Salient human detection (SHD) in dynamic 360° immersive videos is of great importance for various applications such as robotics, inter-human and human-object interaction in augmented reality. However, 360° video SHD has been seldom discussed in the computer vision community due to a lack of datasets with large-scale omnidirectional videos and rich annotations. To this end, we propose SHD360, the first 360° video SHD dataset which contains various real-life daily scenes. Our SHD360 provides six-level hierarchical annotations for 6,268 key frames uniformly sampled from 37,403 omnidirectional video frames at 4K resolution.
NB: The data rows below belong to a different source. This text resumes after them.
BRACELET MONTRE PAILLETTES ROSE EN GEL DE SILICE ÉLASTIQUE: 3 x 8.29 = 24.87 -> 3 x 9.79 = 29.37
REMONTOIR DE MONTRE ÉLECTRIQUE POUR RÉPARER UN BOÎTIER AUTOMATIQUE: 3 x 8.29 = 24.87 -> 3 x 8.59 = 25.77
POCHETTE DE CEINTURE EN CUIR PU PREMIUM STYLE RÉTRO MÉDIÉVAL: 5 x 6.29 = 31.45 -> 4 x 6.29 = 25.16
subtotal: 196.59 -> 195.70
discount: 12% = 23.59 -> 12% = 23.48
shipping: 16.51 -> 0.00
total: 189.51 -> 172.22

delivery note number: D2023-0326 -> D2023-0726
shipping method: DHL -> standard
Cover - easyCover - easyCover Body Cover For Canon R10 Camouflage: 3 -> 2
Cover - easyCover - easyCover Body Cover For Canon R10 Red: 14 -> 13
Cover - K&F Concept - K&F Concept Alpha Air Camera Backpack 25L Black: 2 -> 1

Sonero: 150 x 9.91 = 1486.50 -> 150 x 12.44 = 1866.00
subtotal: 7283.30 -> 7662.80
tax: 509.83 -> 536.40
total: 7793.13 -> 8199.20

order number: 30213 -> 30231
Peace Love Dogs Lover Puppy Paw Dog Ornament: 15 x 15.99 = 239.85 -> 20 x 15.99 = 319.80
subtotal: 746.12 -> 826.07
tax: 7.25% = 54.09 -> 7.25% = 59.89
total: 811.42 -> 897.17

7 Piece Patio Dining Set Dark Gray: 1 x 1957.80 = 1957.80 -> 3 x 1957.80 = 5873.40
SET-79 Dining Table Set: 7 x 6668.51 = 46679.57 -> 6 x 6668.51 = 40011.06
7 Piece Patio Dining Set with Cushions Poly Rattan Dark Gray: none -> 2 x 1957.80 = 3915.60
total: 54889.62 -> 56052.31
Specifically, each collected frame is labeled with a super-class, a sub-class, associated attributes (e.g., geometrical distortion), bounding boxes and per-pixel object-/instance-level masks. As a result, our SHD360 contains totally 16,238 salient human instances with manually annotated pixel-wise ground truth. Since so far there is no method proposed for 360° image/video SHD, we systematically benchmark 11 representative state-of-the-art salient object detection (SOD) approaches on our SHD360, and explore key issues derived from extensive experimenting results. We hope our proposed dataset and benchmark could serve as a good starting point for advancing human-centric researches towards 360° panoramic data. Our dataset and benchmark is publicly available at https://github.com/PanoAsh/SHD360.
updated: Fri Aug 06 2021 16:30:25 GMT+0000 (UTC)
published: Mon May 24 2021 23:51:29 GMT+0000 (UTC)